Dear friends,
when we talk about Car Design Education we speak about basics of free-hand drawing and the importance of learning several techniques to illustrate well our ideas and creative proposals. This is all about the 2D skills.
However; another important step in car design education is when we try to transfer our bi-dimensional ideas into three-dimensional models. We can use many materials and, in good, design schools students learn how to use all those materials in their model shop (wood, plexiglass, clay, soft and hard foam, sending and painting).
Clay is the most important modelling learning step for a car design student or any young designer.
Clay is a flexibale elastic material that with warm temperature becomes very soft to work and model using proper tools (like in the fun illustration I made). When temperature becomes cold the Clay will become hard keeping the given shape and details and you can even finish the model using a special painting process.
Working the Clay we learn how to transform the 2D into 3D shapes and volumes, we learn to add details and also to sketch tri-dimensionally relatively fast before we decide to confirm our shape or detail. We can use our hand on the model to feel the volumes and feel what goes right or what is not yet correct, we can check proportions from all point of view, we could model two different design alternatives on each side, we can check with our eyes particular type of perspectives to see how our volumes integrates from certain angles, and lots more...

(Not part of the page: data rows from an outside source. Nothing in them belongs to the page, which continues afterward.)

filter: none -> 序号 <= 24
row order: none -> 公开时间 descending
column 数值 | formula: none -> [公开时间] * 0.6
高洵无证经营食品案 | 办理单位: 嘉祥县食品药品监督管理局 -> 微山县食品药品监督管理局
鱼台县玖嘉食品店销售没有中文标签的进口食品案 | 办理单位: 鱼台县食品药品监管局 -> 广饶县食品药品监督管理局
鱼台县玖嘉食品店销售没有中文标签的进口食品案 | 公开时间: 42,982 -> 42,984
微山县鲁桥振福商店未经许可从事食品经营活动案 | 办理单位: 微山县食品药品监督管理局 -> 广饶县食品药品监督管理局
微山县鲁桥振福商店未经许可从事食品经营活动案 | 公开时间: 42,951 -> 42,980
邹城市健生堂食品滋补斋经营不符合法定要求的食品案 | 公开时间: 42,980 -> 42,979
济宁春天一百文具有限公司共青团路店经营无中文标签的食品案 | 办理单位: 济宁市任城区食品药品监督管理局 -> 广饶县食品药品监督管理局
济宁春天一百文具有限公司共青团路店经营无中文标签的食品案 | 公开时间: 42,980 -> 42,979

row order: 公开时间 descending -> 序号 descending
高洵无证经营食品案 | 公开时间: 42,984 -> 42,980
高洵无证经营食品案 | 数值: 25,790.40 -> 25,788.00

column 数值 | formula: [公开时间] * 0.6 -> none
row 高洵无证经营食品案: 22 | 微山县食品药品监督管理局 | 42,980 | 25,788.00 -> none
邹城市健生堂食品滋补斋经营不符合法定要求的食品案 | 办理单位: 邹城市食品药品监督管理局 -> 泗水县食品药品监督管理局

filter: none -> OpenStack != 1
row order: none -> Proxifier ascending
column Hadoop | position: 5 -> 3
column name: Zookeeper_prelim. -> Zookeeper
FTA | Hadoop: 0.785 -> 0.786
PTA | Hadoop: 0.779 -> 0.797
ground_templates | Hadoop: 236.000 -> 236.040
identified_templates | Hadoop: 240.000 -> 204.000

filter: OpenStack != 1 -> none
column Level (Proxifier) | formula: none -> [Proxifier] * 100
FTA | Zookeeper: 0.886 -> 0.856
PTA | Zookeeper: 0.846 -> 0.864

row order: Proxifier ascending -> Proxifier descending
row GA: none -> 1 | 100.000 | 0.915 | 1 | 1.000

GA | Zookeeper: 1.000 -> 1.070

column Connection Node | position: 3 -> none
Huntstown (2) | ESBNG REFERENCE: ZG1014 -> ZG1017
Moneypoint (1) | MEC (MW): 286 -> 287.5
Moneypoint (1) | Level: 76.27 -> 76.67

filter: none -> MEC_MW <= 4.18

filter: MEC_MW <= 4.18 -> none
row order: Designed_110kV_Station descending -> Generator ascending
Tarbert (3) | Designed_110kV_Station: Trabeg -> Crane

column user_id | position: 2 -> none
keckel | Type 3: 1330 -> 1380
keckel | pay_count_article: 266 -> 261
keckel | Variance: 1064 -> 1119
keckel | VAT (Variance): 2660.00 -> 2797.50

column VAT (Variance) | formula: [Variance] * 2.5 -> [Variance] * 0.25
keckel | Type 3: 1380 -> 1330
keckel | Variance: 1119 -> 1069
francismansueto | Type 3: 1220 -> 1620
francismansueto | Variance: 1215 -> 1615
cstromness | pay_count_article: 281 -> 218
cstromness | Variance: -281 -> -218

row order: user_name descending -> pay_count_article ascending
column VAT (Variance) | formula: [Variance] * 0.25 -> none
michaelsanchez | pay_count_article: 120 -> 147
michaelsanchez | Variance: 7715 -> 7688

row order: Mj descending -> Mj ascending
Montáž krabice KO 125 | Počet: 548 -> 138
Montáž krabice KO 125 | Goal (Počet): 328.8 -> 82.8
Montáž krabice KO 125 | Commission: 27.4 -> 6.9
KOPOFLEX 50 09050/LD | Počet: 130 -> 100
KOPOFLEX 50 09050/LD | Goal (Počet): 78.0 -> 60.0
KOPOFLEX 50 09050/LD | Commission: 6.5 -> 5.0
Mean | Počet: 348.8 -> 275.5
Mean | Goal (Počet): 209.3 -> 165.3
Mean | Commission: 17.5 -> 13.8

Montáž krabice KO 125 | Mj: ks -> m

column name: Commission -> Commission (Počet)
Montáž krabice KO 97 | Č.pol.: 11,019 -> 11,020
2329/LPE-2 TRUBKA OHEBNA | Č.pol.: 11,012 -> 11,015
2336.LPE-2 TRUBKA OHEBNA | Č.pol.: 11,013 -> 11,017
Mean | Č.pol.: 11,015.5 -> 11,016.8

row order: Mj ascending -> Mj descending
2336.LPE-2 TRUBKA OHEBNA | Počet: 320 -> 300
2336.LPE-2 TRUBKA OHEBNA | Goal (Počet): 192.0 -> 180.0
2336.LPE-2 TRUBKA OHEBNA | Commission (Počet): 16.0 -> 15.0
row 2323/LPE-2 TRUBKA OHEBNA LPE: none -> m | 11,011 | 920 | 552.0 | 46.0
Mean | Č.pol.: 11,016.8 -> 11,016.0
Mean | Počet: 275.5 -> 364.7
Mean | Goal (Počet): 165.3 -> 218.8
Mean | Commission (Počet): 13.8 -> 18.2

The starting process comes from technical drawing using sections to get the overall starting shape and proportions according to our final design in 2D.
We pre prepared a buck or structure in wood and soft light foam (so to control general model weight), we apply hot Clay with our fingers, the clay sticks come from an owen so they are hot to be really almost creamy....we apply our wood sections (look the illustration) to get overall volumes, we let the model cool off so that temperature goes down and the Clay becomes harder and ready to be worked.
Now it is time to use our clay tools and lets play with it shaping, refining, testing, and finishing.
A good clay quality scale model takes at least 2 months of good work and about 2 weeks for final paint job (there s some water sending between spray paint steps).
In conclusion, with the Clay experience you make an important step in understanding how to understand shapes and how to solve all classical intersection surfaces problems.